My proposal is just to create new discrete machines that are simply improved versions of existing ones. Instead of upgrading an anomaly vessel, you unlock a new advanced anomaly vessel. Same for lathes and ore smelters and whatever else.
Research Integration
In terms of research integration, it's a lot simpler. Relevant upgrades are now not only visible to players through the research UI, but are actually obtained through a progression that is relevant to what that upgrade does. If you want upgraded lathes that use fewer materials, then just make an efficient lathe in the Industrial discipline, where it actually belongs.

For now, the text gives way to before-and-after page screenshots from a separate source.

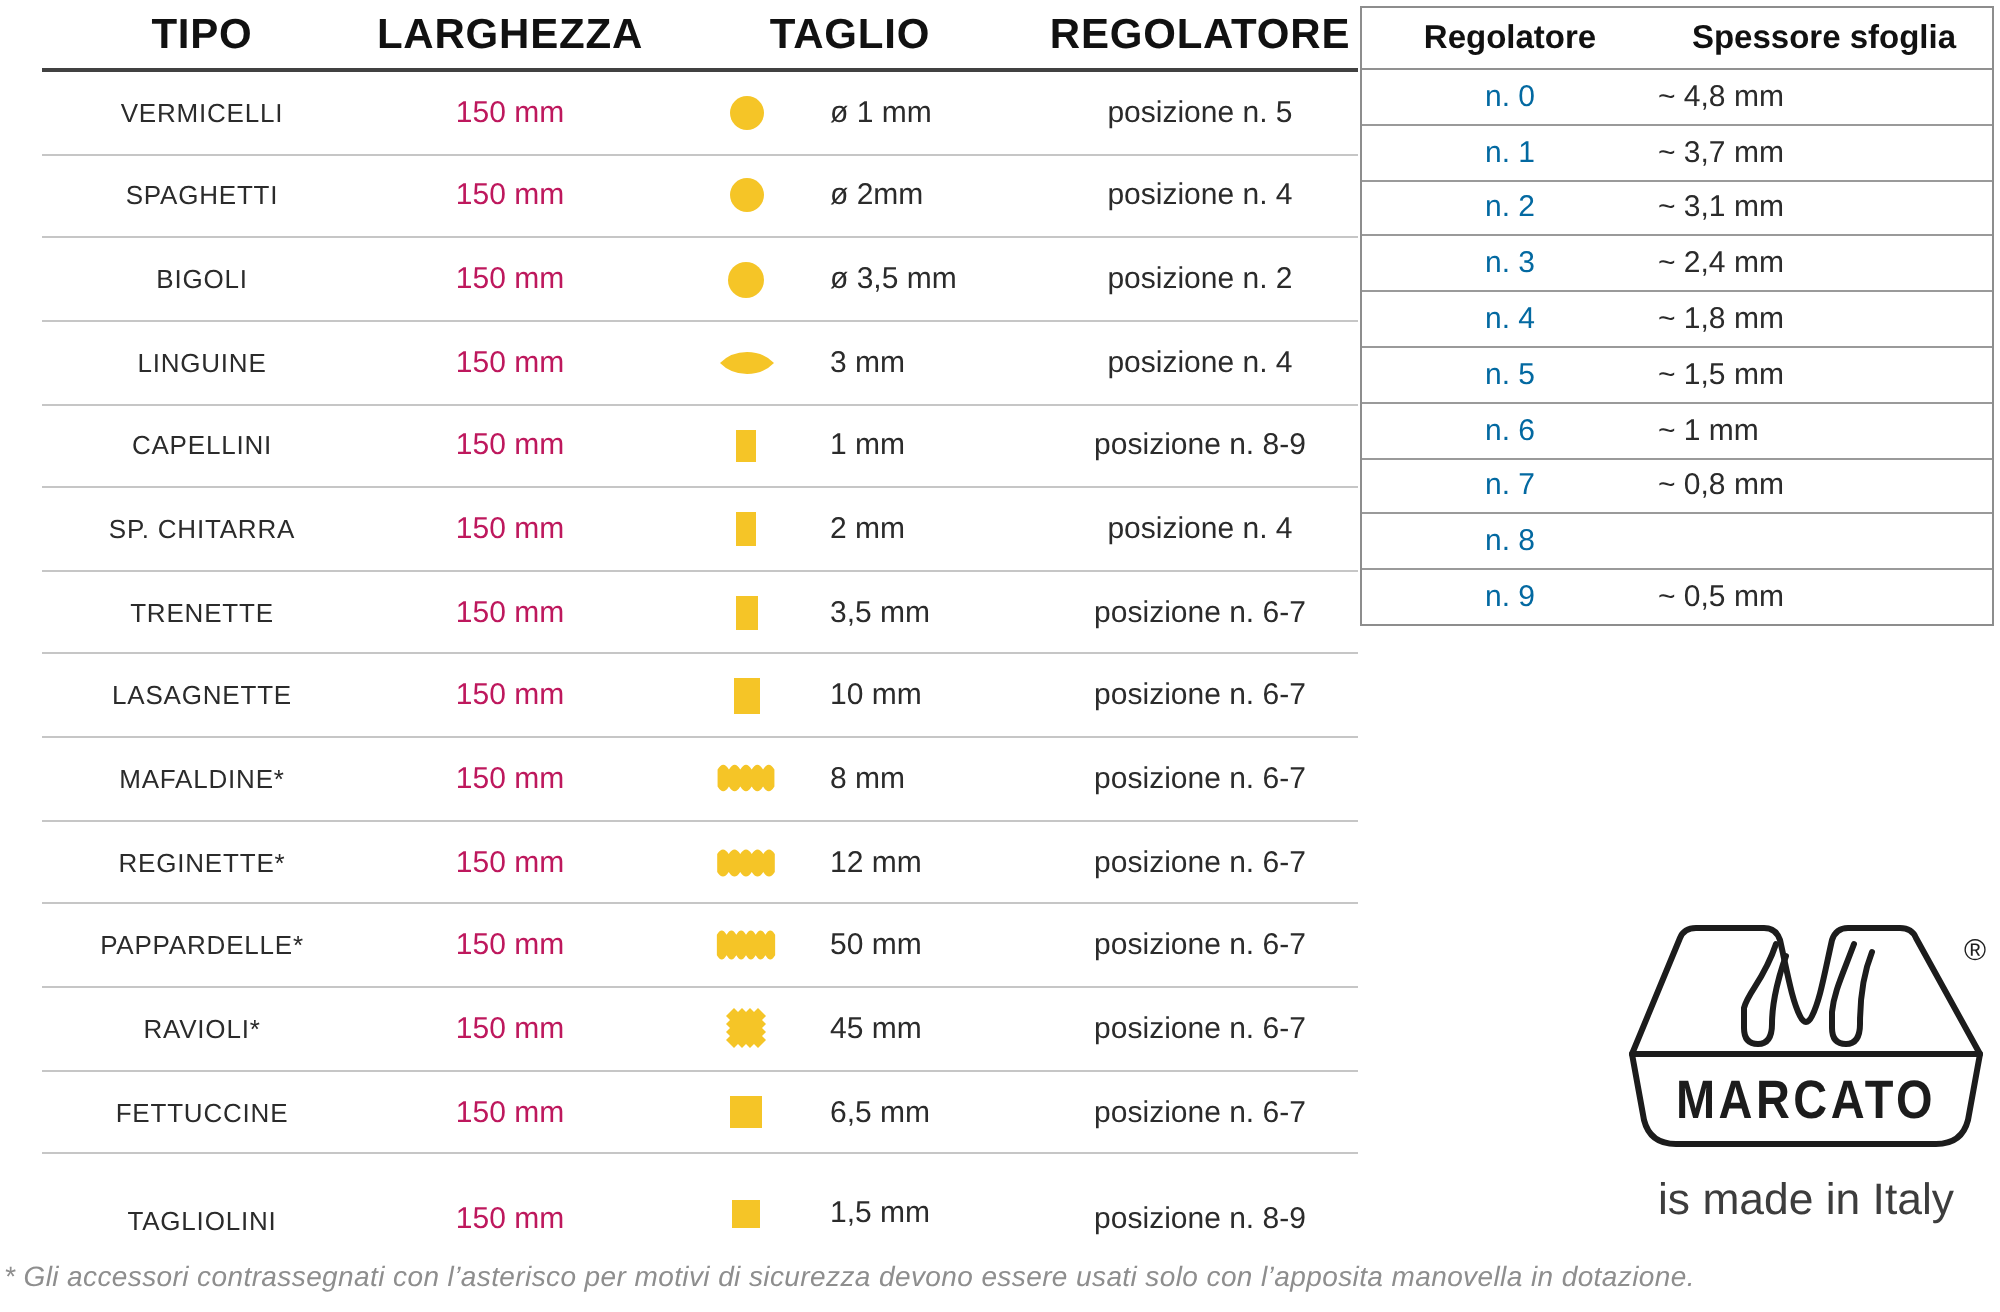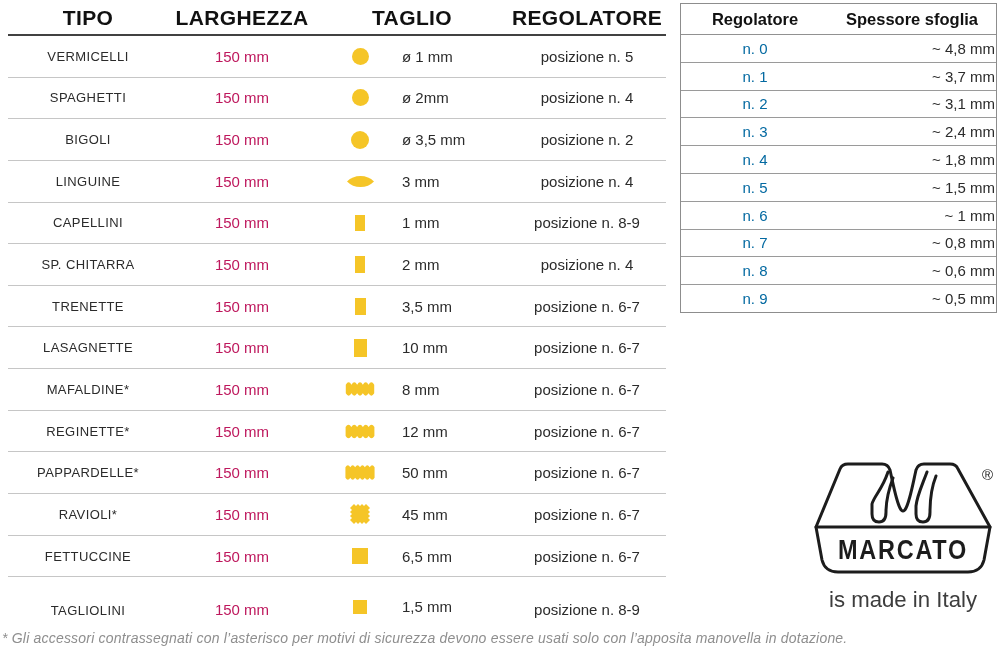--- a/index.html
+++ b/index.html
@@ -7,7 +7,7 @@
           font-family:"Liberation Sans",sans-serif;color:#242424;}
 
   
-  #main-table{position:absolute;left:8px;top:2px;width:658px;}
+  #main-table{position:absolute;left:21px;top:2px;width:658px;}
   .mt-header{display:flex;height:32px;align-items:center;border-bottom:2px solid #414141;}
   .mt-header .hc{font-weight:bold;font-size:21px;letter-spacing:.4px;color:#111;text-align:center;}
   .hc1{width:160px;} .hc2{width:148px;} .hc3{width:192px;} .hc4{width:158px;}

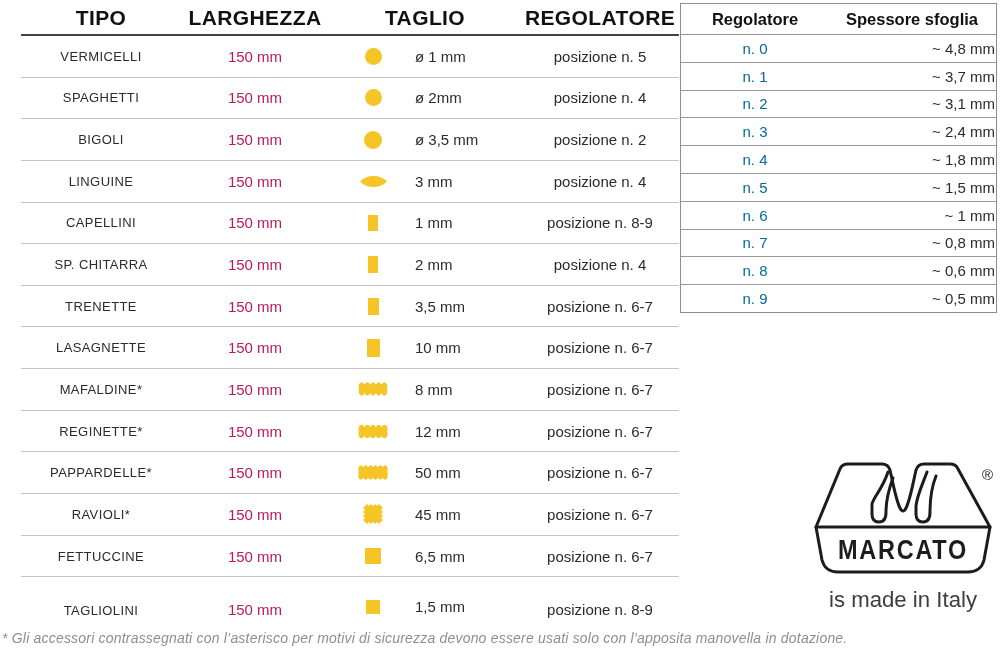--- a/index.html
+++ b/index.html
@@ -28,7 +28,7 @@
   .rrow{display:flex;height:26.8px;align-items:center;border-bottom:1px solid #9a9a9a;}
   .rrow:last-child{border-bottom:none;}
   .r1{width:148px;text-align:center;font-size:15px;color:#0369a1;}
-  .r2{width:166px;text-align:right;font-size:15px;color:#2b2b2b;}
+  .r2{width:166px;text-align:left;font-size:15px;color:#2b2b2b;}
 
   
   #logo{position:absolute;left:790px;top:438px;width:210px;height:182px;}

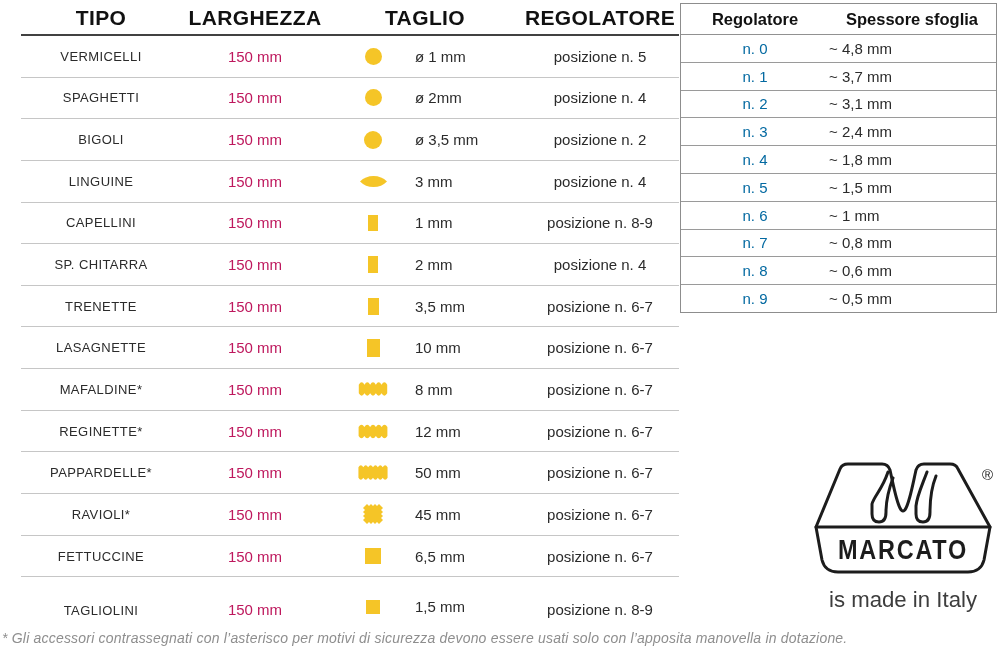--- a/index.html
+++ b/index.html
@@ -296,7 +296,6 @@
 
   <div class="rrow">
     <div class="r1">n. 8</div>
-    <div class="r2">~ 0,6 mm</div>
   </div>
 
   <div class="rrow">

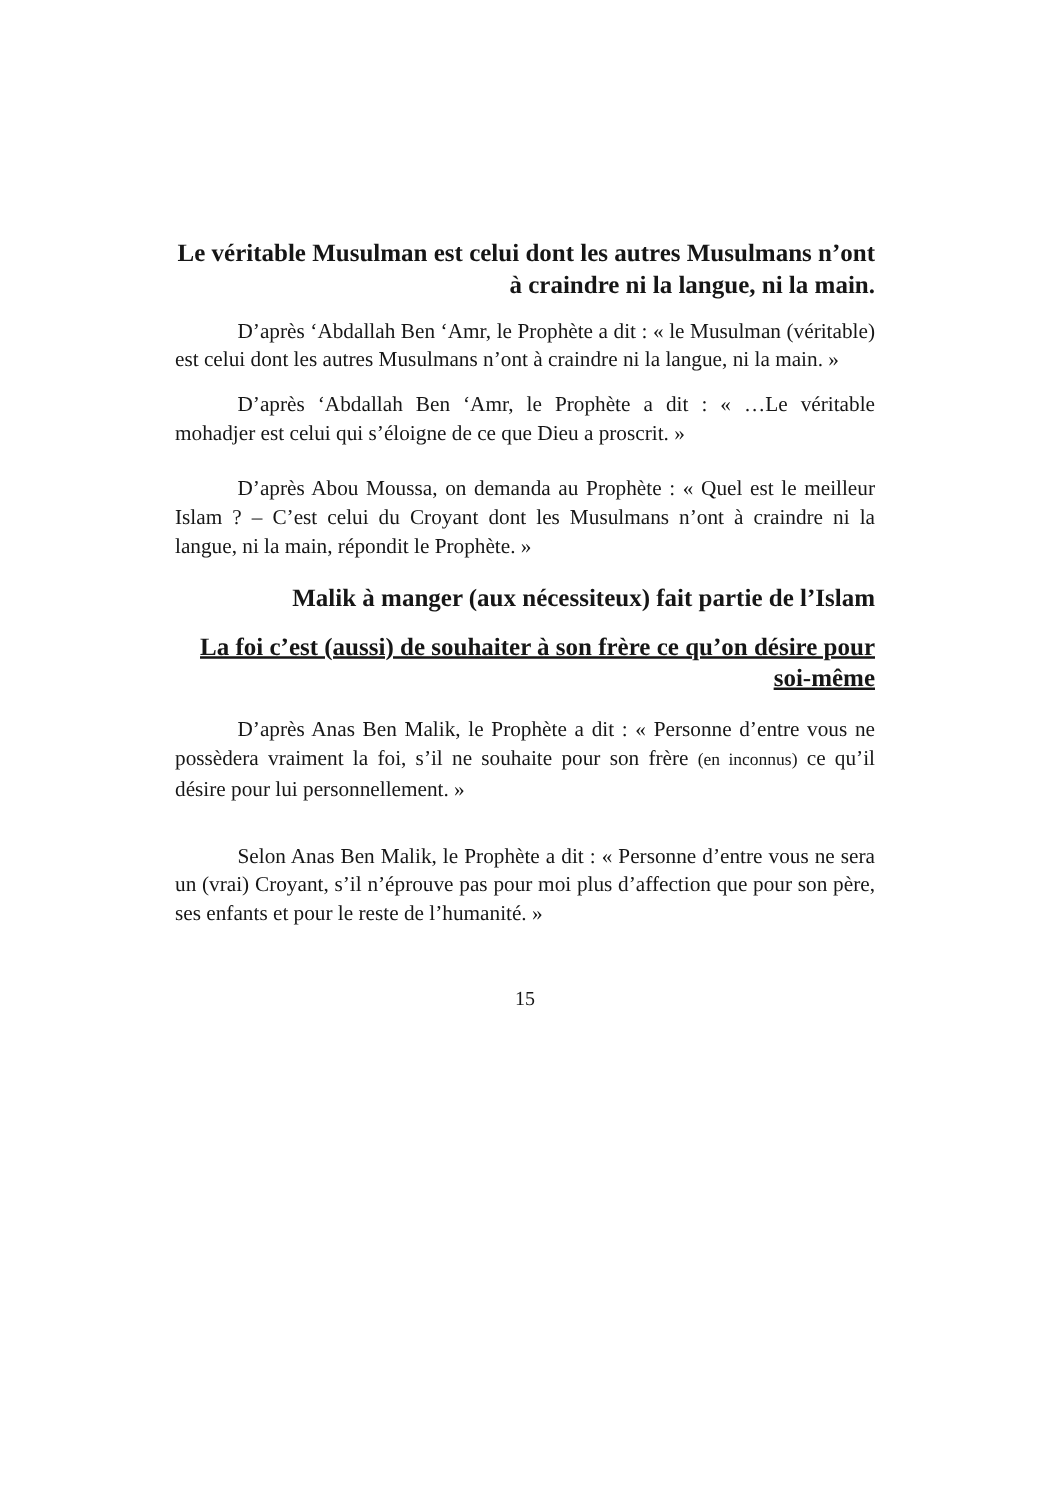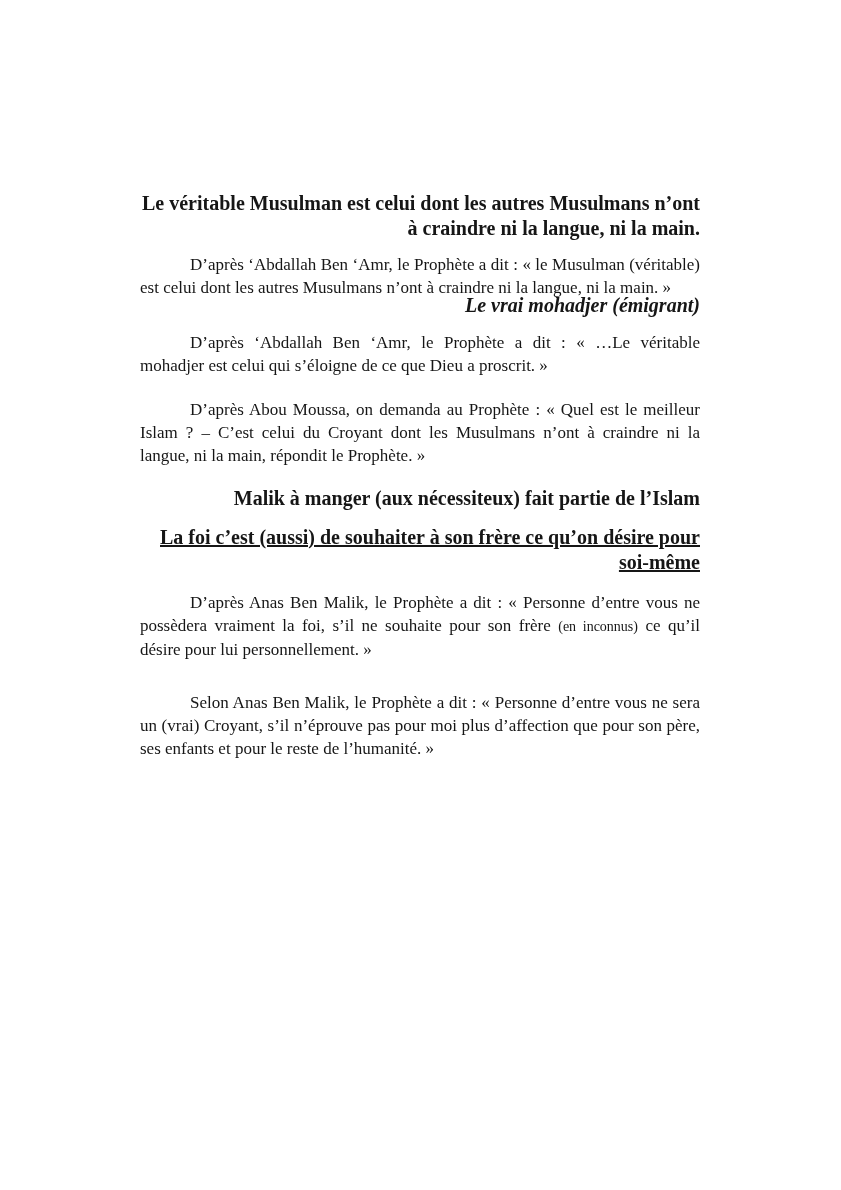--- a/index.html
+++ b/index.html
@@ -80,7 +80,6 @@
     </section>
 
     <section>
-      <h2 class="section-title italic t2">Le vrai mohadjer (émigrant)</h2>
       <p class="hadith-para p2">D’après ‘Abdallah Ben ‘Amr, le Prophète a dit&nbsp;:&nbsp;«&nbsp;…Le véritable mohadjer est celui qui s’éloigne de ce que Dieu a proscrit.&nbsp;»</p>
     </section>
 

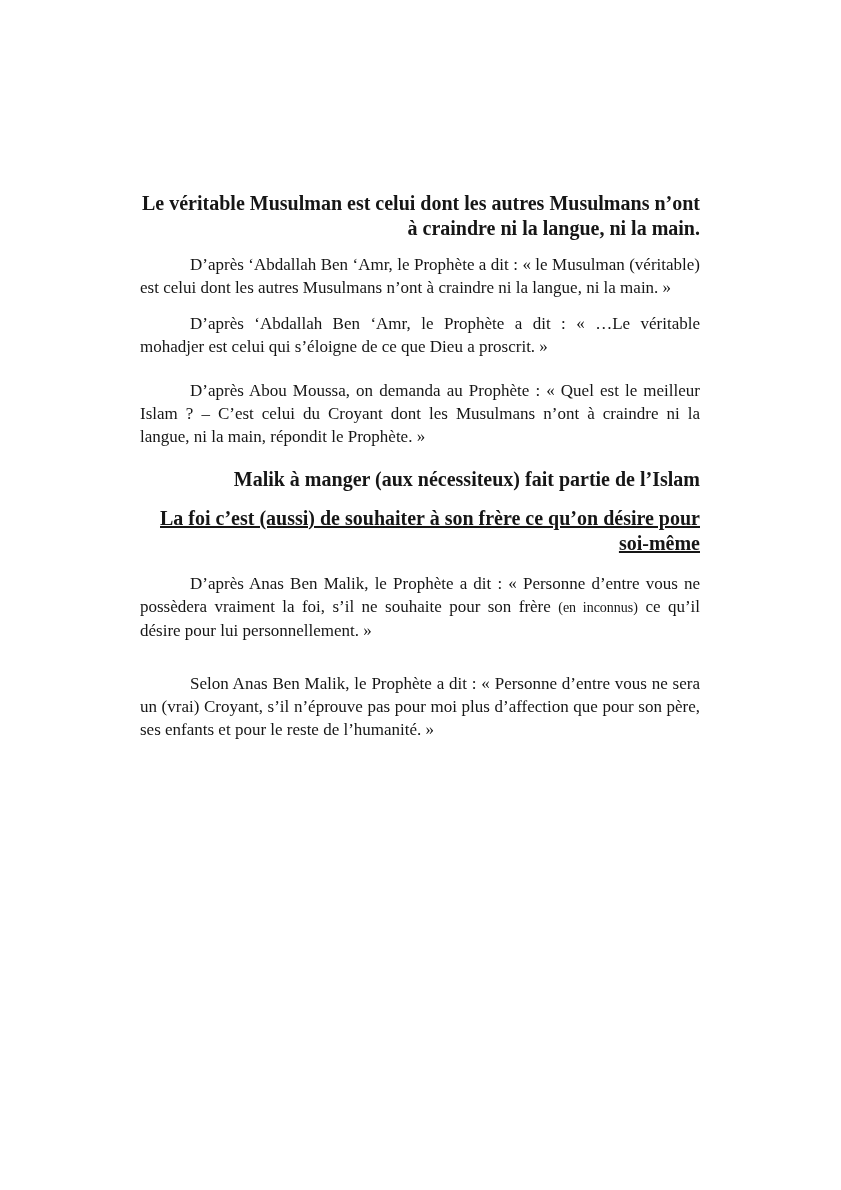--- a/index.html
+++ b/index.html
@@ -100,6 +100,7 @@
       <p class="hadith-para p6">Selon Anas Ben Malik, le Prophète a dit&nbsp;:&nbsp;«&nbsp;Personne d’entre vous ne sera un (vrai) Croyant, s’il n’éprouve pas pour moi plus d’affection que pour son père, ses enfants et pour le reste de l’humanité.&nbsp;»</p>
     </section>
 
+    <div class="page-number">15</div>
 
   </div>
 </div>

Along with this, you can now super easily implement new sound effects, visuals, and mechanics in an interesting way. Sure, you could do it before (technically, not that anything actually does) but now it can be done through YAML. And if you really want the experience of running around and upgrading en masse, you could make a machine that simply upgrades existing machine boards into their higher-research counterparts (i imagine that's what a modified RPED would do)
Consistency
By freeing machine parts of any mechanical differences, they can just be a random filler piece for construction. Keeping things consistent isn't an issue because they no longer are struggling to operate on a shared format that doesn't benefit them. Upgrades can simply be their own things and be balanced on their own terms.
The majority of power-related upgrades can also be modeled simply with power cells and making the capacity of power cells (the only machine part with an additional use that integrates well with other mechanics) affect the capacity of the power infrastructure. This also means that they can just use construction for things like APCs which can't be modeled with existing machine construction.
Utility
Now that upgrades can simply be created when they are actually necessitated by a feature, it's not really a question of "is upgrading this worth it?" All upgrades are implicitly applied to be valuable through their existence as unique things.
I think that by migrating the way we do machine upgrades to this methodology, not only can we create more upgrades that players are more likely to use and have fun with, but we can also make them so much deeper and more relevant to the game. They can actually be found easily and contribute to science instead of being the weird niche that they are now.
Upgrading moves from a set of parts to an intrinsic goal of the department.
I generally agree with this; there are issues but just ripping upgrades out instead of focusing on numerical changes is kind of counterproductive.
there are issues but just ripping upgrades out instead of focusing on numerical changes is kind of counterproductive.
that's why i'm going to progressively replace upgrades with new machines until the only ones left are irrelevant enough to rip out. i don't plan on removing it all in one mega pr.
maybe keep the (upgrade) but it just changes it into the new machine? with rped or something
maybe keep the (upgrade) but it just changes it into the new machine? with rped or something
i would rather just integrate it into the rest of the research tree instead of RPED becoming a god of upgrades. I mentioned RPED just upgrading the boards if you have them unlocked so that might be a reasonable change if someone wants to do stuff in scale.
Description
Based on a discord discussion.
Main points:
The system as a whole is just pretty pointless. Upgrades are rarely meaningful outside of the ones strictly in science and the vertical progression of the part unlocks is just clunky as hell with research disciplines.
just remove all the tech and parts. Feel free to maybe also buff some of the machines. If you need something for salv just replace it with tech gizmos or something you can sell.